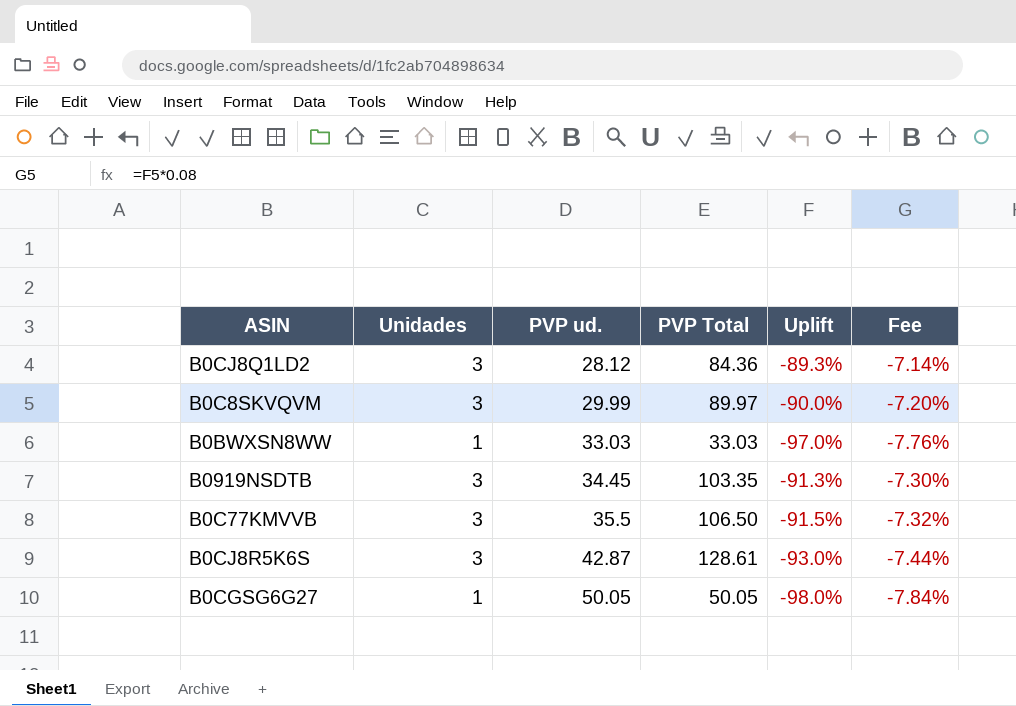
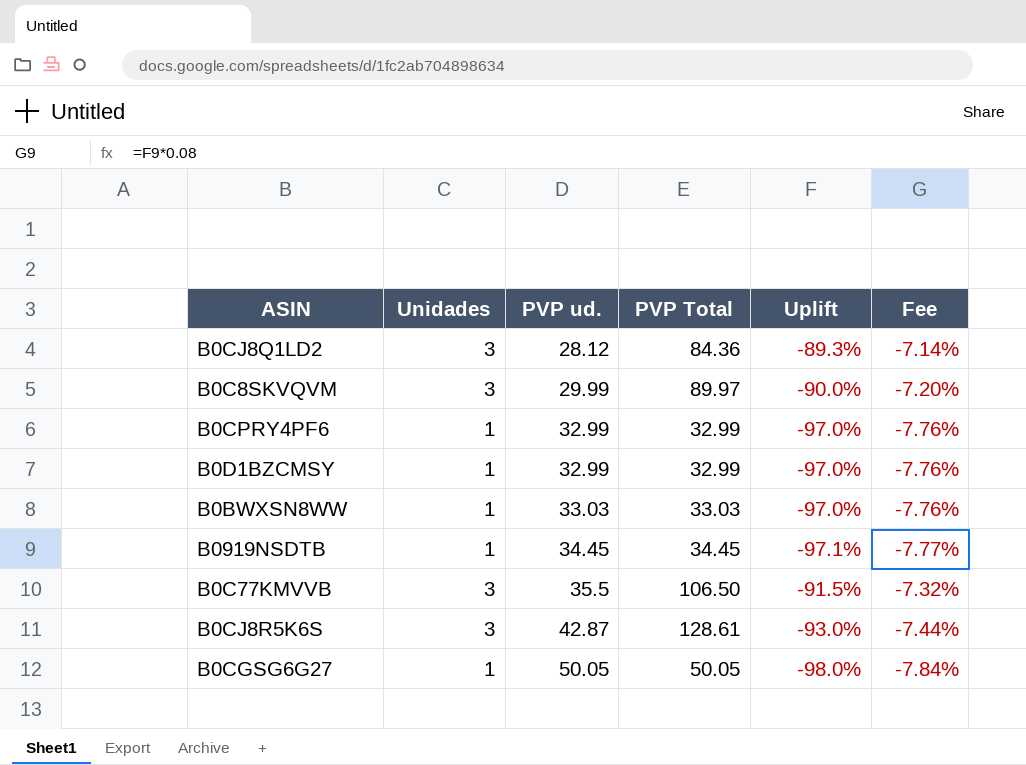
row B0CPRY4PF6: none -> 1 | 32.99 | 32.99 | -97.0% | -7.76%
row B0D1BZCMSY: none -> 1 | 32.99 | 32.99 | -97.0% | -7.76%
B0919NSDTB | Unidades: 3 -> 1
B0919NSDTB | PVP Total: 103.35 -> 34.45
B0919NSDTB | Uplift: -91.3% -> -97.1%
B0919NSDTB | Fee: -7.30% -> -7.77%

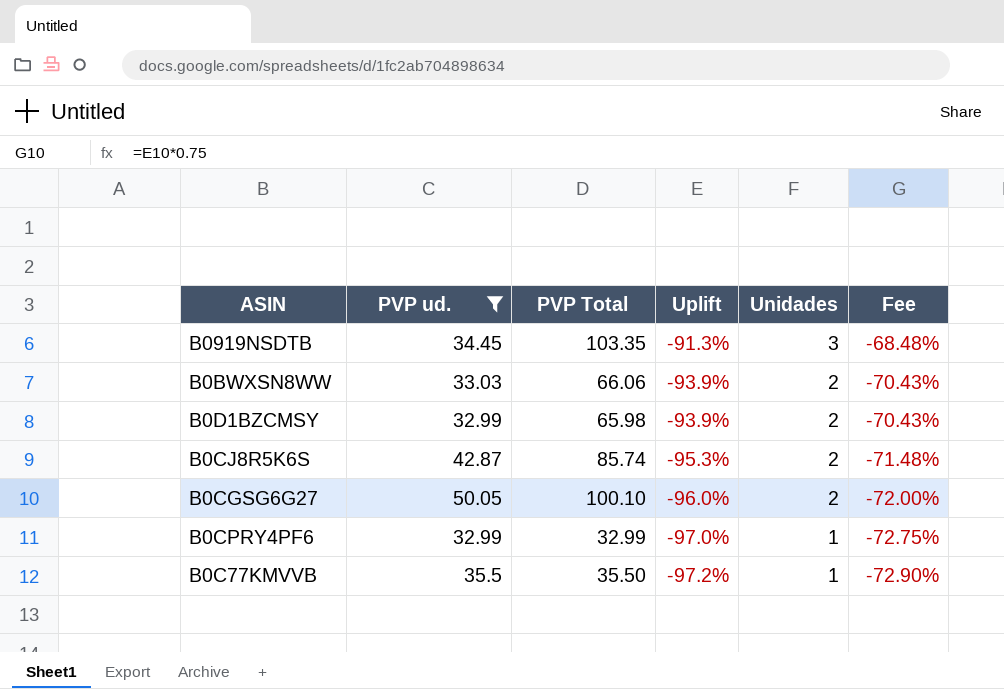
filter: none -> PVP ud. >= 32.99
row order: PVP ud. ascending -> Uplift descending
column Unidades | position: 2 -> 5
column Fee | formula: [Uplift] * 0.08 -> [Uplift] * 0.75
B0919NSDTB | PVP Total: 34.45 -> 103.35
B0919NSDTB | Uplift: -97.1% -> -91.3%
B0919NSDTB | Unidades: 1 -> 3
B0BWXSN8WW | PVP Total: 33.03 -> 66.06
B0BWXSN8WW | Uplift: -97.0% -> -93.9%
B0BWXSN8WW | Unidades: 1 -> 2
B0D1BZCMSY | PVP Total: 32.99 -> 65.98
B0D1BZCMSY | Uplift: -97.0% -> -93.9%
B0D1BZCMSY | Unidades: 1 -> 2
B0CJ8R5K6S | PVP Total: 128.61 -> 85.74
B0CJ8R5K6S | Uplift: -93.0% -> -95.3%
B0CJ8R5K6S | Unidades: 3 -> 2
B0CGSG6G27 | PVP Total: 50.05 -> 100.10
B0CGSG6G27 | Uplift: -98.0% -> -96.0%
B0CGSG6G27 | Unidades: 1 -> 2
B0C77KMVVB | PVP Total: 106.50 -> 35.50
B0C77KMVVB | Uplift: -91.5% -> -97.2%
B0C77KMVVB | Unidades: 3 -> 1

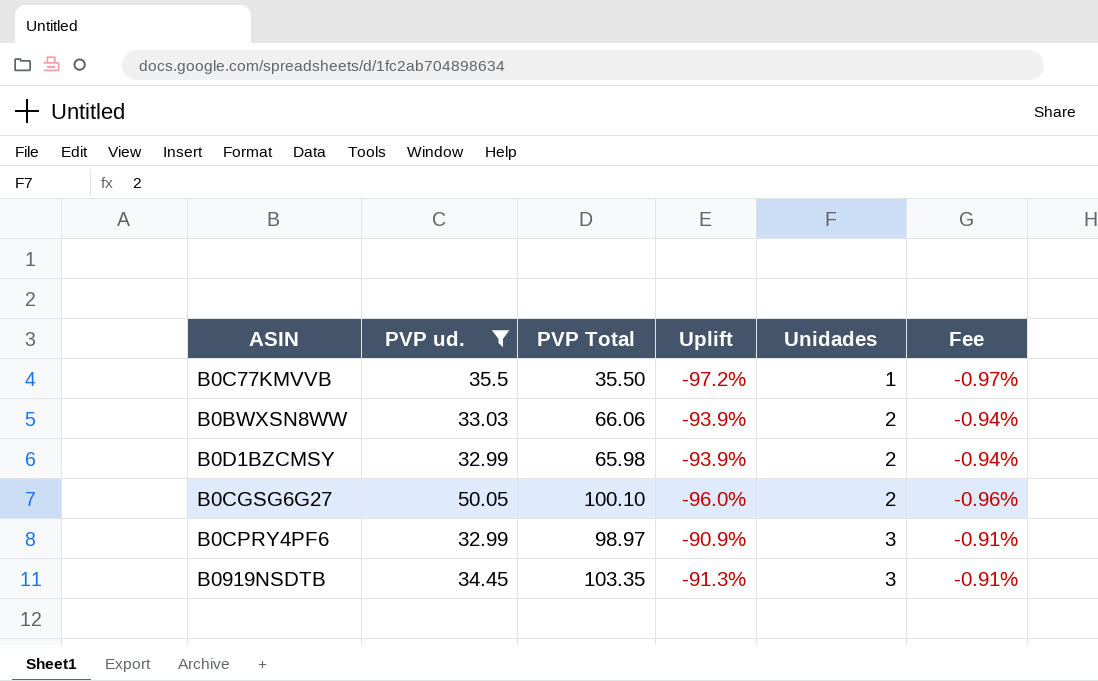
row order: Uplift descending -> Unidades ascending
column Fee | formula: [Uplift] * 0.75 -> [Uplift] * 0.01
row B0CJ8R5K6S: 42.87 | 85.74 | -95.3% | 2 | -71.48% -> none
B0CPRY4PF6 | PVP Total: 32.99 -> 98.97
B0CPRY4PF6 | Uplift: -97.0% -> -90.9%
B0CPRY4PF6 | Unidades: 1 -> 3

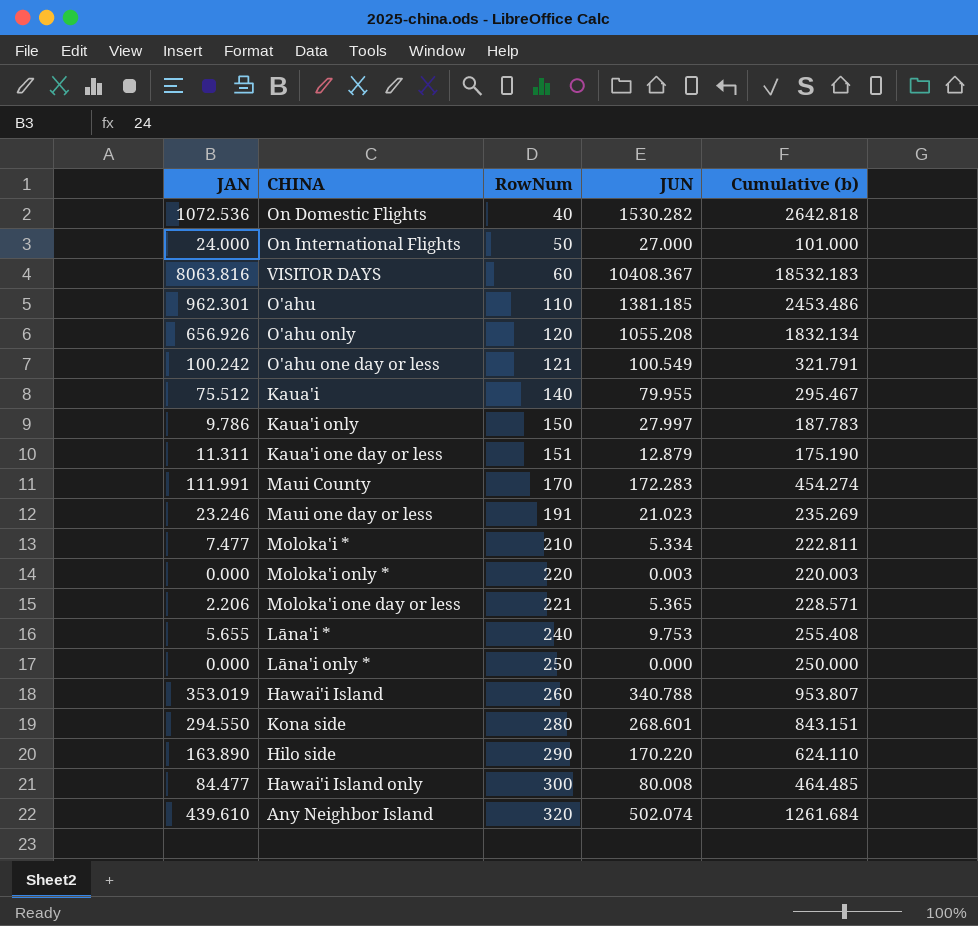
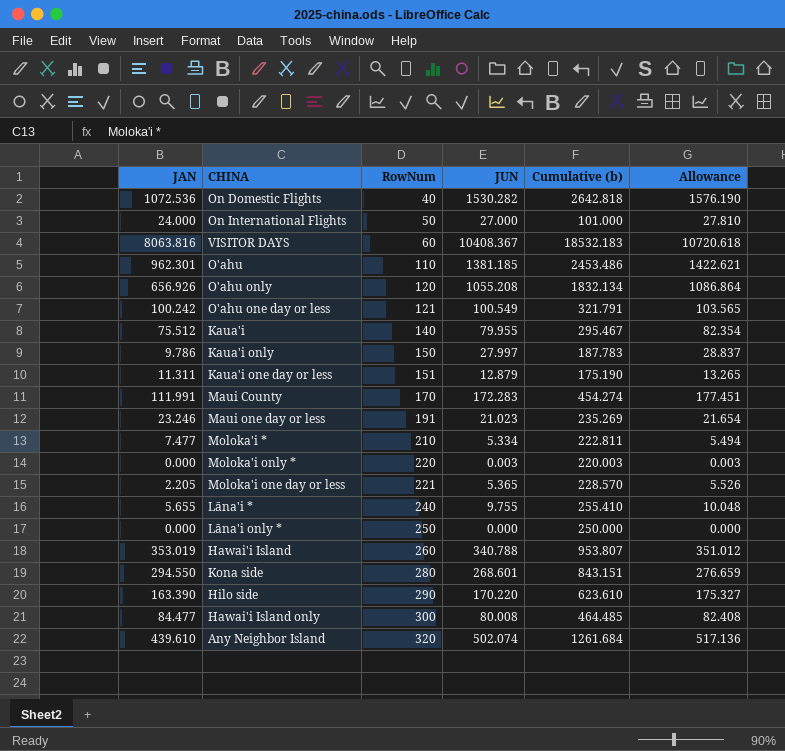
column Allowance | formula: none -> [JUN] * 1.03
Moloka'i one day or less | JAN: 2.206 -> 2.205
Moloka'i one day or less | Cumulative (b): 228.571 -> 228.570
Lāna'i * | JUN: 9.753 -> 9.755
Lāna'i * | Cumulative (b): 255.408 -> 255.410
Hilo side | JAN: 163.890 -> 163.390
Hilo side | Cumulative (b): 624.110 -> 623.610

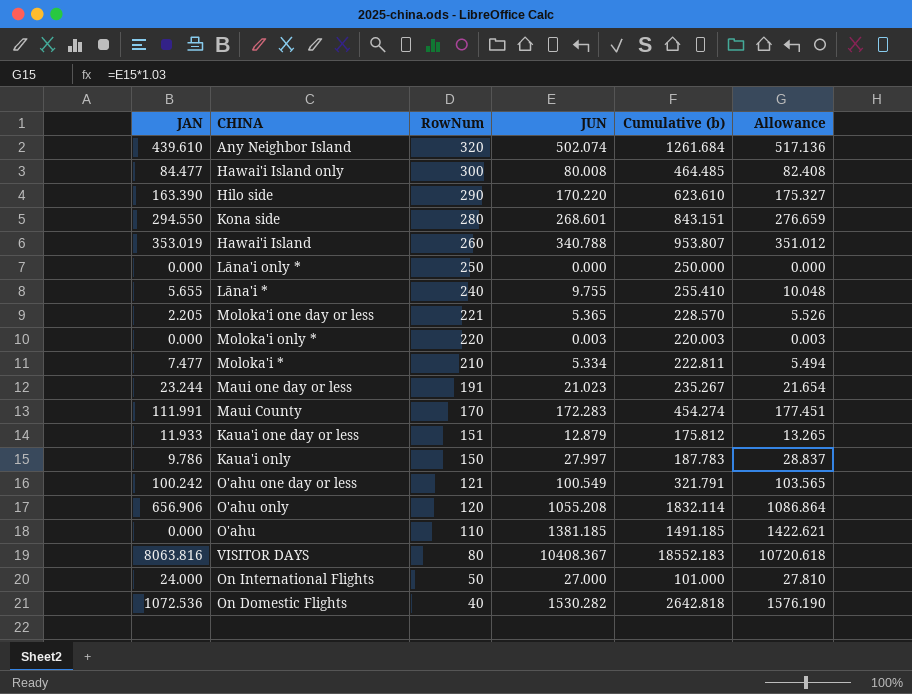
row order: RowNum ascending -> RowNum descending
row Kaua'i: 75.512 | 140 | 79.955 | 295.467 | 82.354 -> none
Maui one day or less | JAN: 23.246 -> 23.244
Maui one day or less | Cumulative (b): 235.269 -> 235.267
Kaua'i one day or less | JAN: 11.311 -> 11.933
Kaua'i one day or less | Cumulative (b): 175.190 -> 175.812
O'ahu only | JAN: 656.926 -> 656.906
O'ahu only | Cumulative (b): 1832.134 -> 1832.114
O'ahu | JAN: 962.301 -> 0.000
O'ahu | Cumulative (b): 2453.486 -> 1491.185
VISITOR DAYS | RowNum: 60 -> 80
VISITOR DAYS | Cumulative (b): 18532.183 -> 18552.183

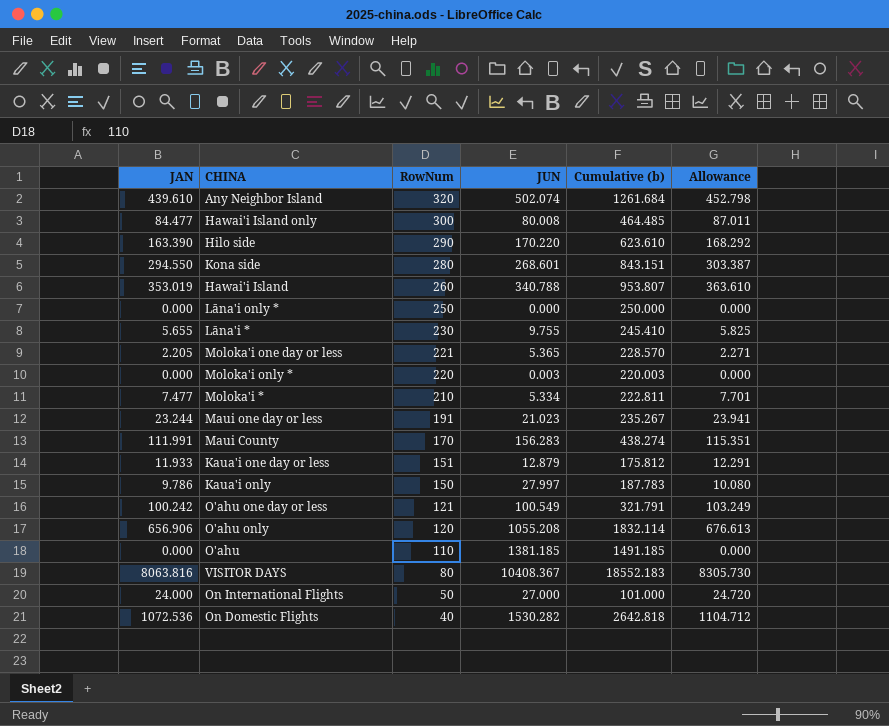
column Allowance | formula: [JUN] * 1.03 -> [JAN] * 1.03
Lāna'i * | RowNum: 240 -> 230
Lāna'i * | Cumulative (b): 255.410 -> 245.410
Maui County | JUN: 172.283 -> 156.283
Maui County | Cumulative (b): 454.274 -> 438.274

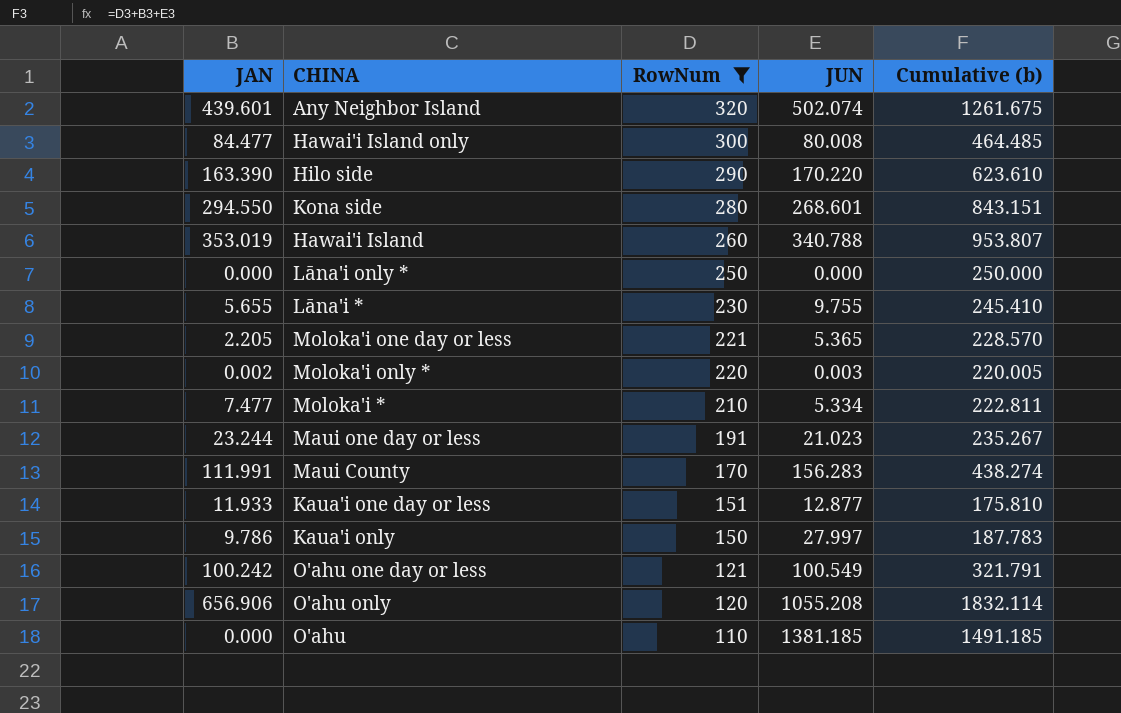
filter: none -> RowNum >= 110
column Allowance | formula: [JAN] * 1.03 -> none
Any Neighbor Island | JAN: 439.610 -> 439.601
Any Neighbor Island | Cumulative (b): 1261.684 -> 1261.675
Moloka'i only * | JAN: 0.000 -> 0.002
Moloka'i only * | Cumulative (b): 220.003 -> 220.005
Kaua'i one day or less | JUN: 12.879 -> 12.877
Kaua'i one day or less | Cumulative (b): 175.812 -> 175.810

════════════════

Bring together each line above where the string "Neighbor" turns up.

Any Neighbor Island | JAN: 439.610 -> 439.601
Any Neighbor Island | Cumulative (b): 1261.684 -> 1261.675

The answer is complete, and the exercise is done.